__Source data__.

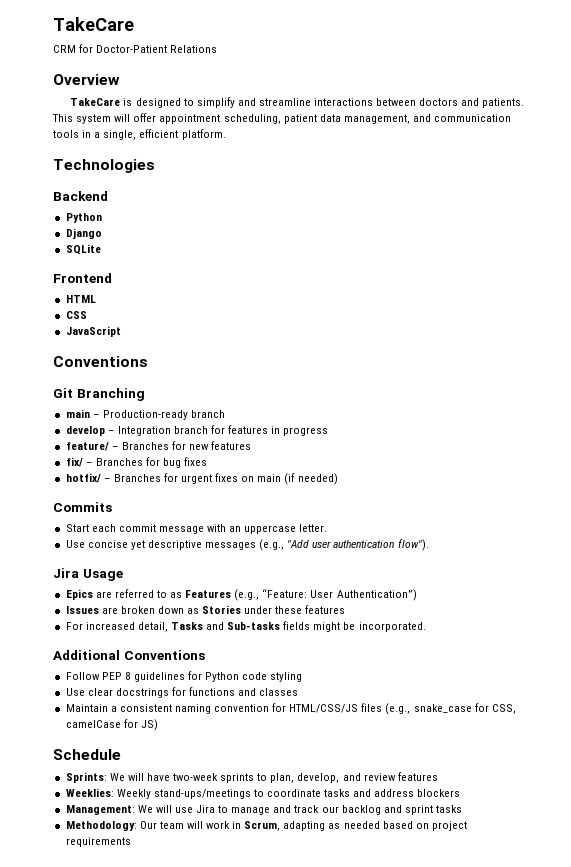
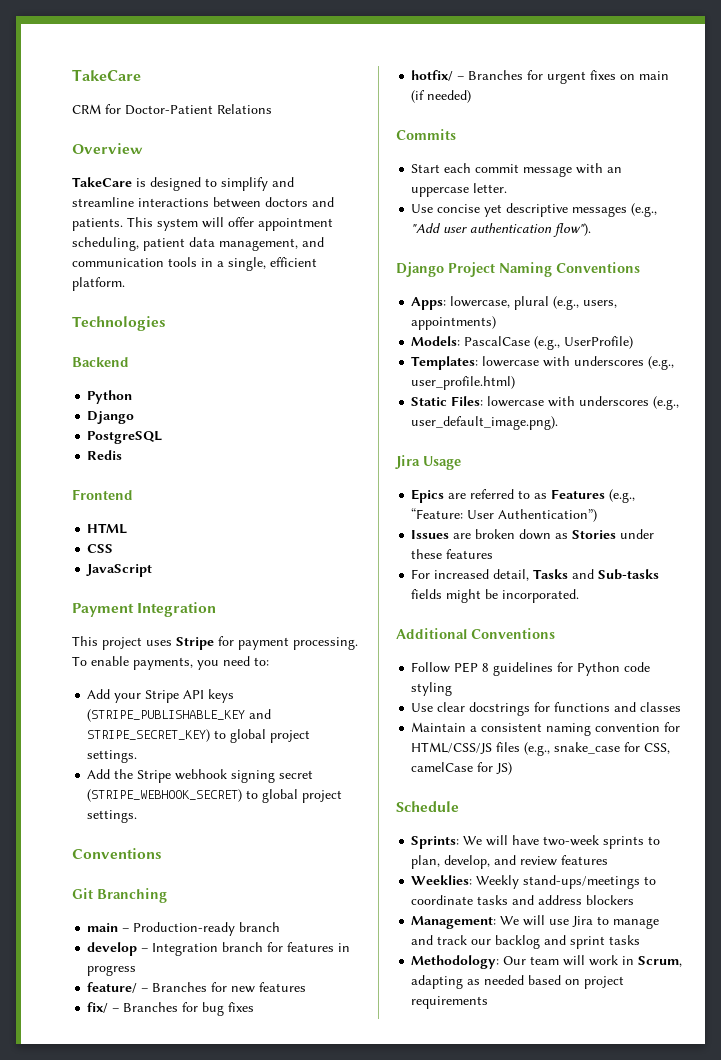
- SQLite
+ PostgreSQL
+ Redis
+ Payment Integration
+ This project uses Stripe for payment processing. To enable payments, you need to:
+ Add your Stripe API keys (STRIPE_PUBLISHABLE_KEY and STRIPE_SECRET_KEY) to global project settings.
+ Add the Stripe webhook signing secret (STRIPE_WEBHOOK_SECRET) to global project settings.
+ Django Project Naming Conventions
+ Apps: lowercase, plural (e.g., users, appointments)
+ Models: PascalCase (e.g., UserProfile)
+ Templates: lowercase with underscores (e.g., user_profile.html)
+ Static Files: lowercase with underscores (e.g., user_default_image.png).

__Problem to solve__. Transcribe the whole listing, character for character, but not its images.

__Exercise response__.
- SQLite
+ PostgreSQL
+ Redis
+ Payment Integration
+ This project uses Stripe for payment processing. To enable payments, you need to:
+ Add your Stripe API keys (STRIPE_PUBLISHABLE_KEY and STRIPE_SECRET_KEY) to global project settings.
+ Add the Stripe webhook signing secret (STRIPE_WEBHOOK_SECRET) to global project settings.
+ Django Project Naming Conventions
+ Apps: lowercase, plural (e.g., users, appointments)
+ Models: PascalCase (e.g., UserProfile)
+ Templates: lowercase with underscores (e.g., user_profile.html)
+ Static Files: lowercase with underscores (e.g., user_default_image.png).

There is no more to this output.